She cut me short,"One day you'll look back and find me gone. You're right. I know Belle, she's my cousin and trust me I know way lots of things that she has done that'll hurt you even more. She keeps telling you that she hates your parents, wait more like she despises your stepmom, ask her why. Belle is an animal and I swear to you, she'll be the death of you."
"I have to go," I whispered, biting the inside of my cheek and trying to ignore the truth behind Lucy's words, "Can you please borrow me your car, I'll take a bath at my place."
"I love you Samantha, I just do not fuckin' get why you're running away from that fact."
"I'm not," my voice broke, "I love you too but ---"
"But not the same way you love Belle?"
"Yeah, look I uh I have to go," I immediately stood up from the bed, "Car keys please."
"Ontop of the kitchen counter downstairs," Lucy sighed sadly, her eyes not even meeting mine.

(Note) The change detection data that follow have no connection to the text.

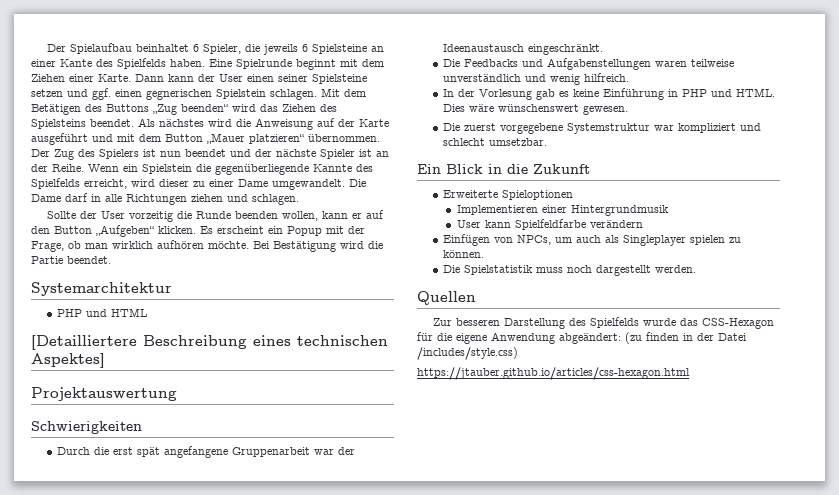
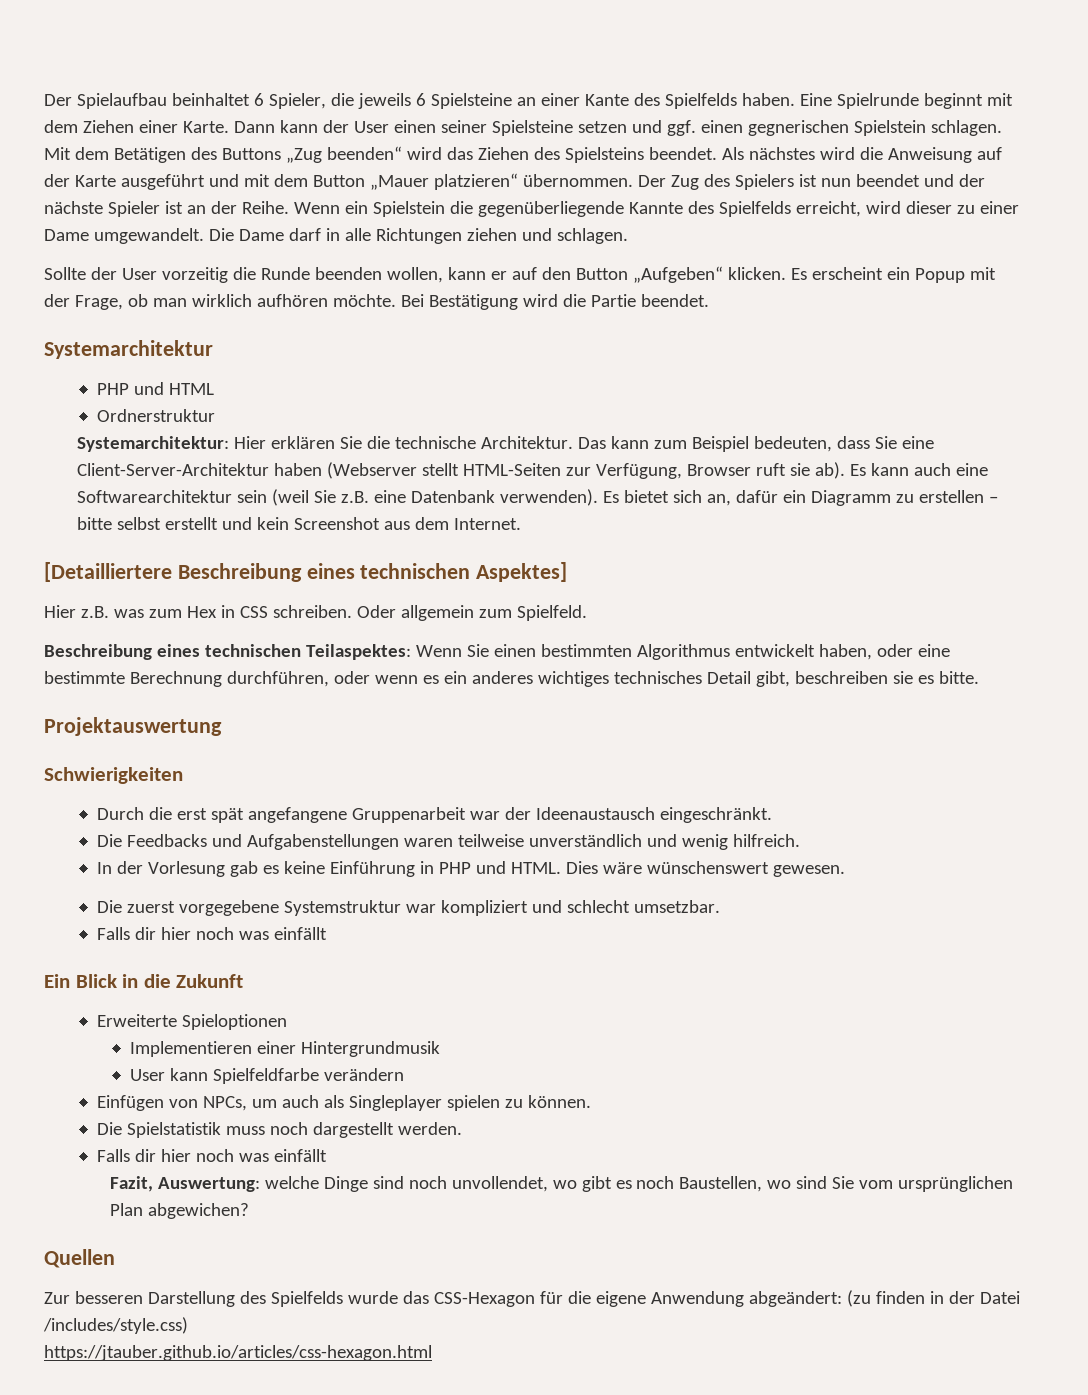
+ Ordnerstruktur
+ Systemarchitektur: Hier erklären Sie die technische Architektur. Das kann zum Beispiel bedeuten, dass Sie eine Client-Server-Architektur haben (Webserver stellt HTML-Seiten zur Verfügung, Browser ruft sie ab). Es kann auch eine Softwarearchitektur sein (weil Sie z.B. eine Datenbank verwenden). Es bietet sich an, dafür ein Diagramm zu erstellen – bitte selbst erstellt und kein Screenshot aus dem Internet.
+ Hier z.B. was zum Hex in CSS schreiben. Oder allgemein zum Spielfeld.
+ Beschreibung eines technischen Teilaspektes: Wenn Sie einen bestimmten Algorithmus entwickelt haben, oder eine bestimmte Berechnung durchführen, oder wenn es ein anderes wichtiges technisches Detail gibt, beschreiben sie es bitte.
  Die zuerst vorgegebene Systemstruktur war kompliziert und schlecht umsetzbar.
+ Falls dir hier noch was einfällt
  Die Spielstatistik muss noch dargestellt werden.
+ Falls dir hier noch was einfällt
+ Fazit, Auswertung: welche Dinge sind noch unvollendet, wo gibt es noch Baustellen, wo sind Sie vom ursprünglichen Plan abgewichen?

Which I was grateful for because I didn't want her to see how torn apart I was.
"I'll text or call you or whatever."
I immediately rushed out of her room, going out without waiting for her to say anything. I broke her heart and in that process I broke my own heart as well.
***
Crying.
Why do people cry? My knuckles were white, my hands painfully gripping the steering wheel. The speed of the car was slower than a walking old man. Have you ever dreaded going somewhere but at the same time knew that you should and that you must? It's like heaven, we all want to go but we also dread going. That's because we don't know what's going to happen once we get there. Are you gonna be sent to hell? Or you're gonna be accepted?
Crying.
Why was I crying? My eyes were bloodshot red, puffy, I'm pretty sure I looked ugly. I didn't want to go and see Belle, I didn't want to face reality. I didn't want to go back to Lucy, I didn't want to see the person who'd sacrificed her heart only for me to deny to sacrifice mine. I just didn't want to be the reason for her aching heart, although I knew I probably already was.

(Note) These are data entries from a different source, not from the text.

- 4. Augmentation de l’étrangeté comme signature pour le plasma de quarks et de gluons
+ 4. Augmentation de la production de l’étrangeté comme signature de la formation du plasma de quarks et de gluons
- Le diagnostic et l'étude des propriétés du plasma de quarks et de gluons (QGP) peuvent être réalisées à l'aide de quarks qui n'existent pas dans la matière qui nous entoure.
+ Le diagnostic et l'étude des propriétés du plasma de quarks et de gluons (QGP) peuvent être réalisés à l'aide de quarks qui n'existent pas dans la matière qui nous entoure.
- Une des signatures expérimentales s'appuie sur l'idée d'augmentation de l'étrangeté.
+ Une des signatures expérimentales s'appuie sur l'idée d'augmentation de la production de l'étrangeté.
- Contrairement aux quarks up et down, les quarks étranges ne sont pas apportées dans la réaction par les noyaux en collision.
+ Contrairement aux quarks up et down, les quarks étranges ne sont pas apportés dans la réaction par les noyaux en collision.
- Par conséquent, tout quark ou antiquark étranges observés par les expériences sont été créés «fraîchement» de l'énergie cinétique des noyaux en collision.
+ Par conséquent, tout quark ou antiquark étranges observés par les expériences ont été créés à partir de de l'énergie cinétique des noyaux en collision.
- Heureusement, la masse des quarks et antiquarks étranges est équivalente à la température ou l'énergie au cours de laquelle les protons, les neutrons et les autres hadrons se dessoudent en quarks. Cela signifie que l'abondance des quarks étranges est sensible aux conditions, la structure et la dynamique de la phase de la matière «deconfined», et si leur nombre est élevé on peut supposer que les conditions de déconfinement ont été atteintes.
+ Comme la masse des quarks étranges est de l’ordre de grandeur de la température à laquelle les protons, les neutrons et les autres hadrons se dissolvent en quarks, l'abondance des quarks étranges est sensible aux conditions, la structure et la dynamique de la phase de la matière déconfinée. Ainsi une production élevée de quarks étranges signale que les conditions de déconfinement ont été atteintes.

I pulled up at the garage of both mine and Belle's place realising that no matter how slow you go, you'll somehow reach your destination. After a few minutes of not wanting to get out of the car, I finally did. I walked inside the house and there she was, sitting nonchalantly on the couch, with no care or whatsoever about anything except her motherfuckin' self. Like what she does always these days, she had her phone in her hands busy with something. I closed my eyes, deeply inhaled the air around the room and waited for whatever would happen between us to happen right now.
"Hey," her voice echoed in the room, I opened my eyes and I instantly regretted it. Her eyes were no different from mine. She stood up and immediately came to me, pulling me into her and embracing me in her arms, "I, I'm sorry Samantha, I'm so fuckin' stupid. I'm sorry for hurting you."

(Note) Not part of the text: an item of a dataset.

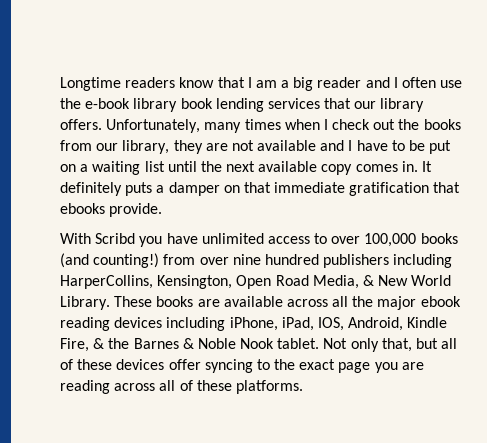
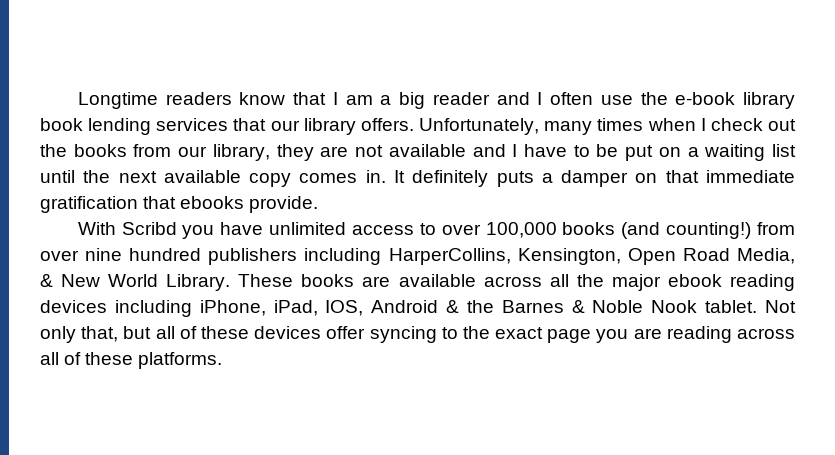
- These books are available across all the major ebook reading devices including iPhone, iPad, IOS, Android, Kindle Fire, & the Barnes & Noble Nook tablet.
+ These books are available across all the major ebook reading devices including iPhone, iPad, IOS, Android & the Barnes & Noble Nook tablet.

She cried and my own walls tumbled again, my tears broke away and I let myself cry in her arms. We both stood, surrounded by sobs and sniffs. Suddenly my mind reminded me of the day she promised she would never hurt me or be with another woman. She broke her promise, but so did I.
YOU ARE READING
The One That Got Away (GIRLXGIRL)
RomanceSexy heartthrob Isabelle Anderson comes face to face with her childhood crush Jaycey Davins and wholeheartedly devotes herself to risking her relationship with her girlfriend Samantha Luna Johnson all in the name of love. But is the risk really wort...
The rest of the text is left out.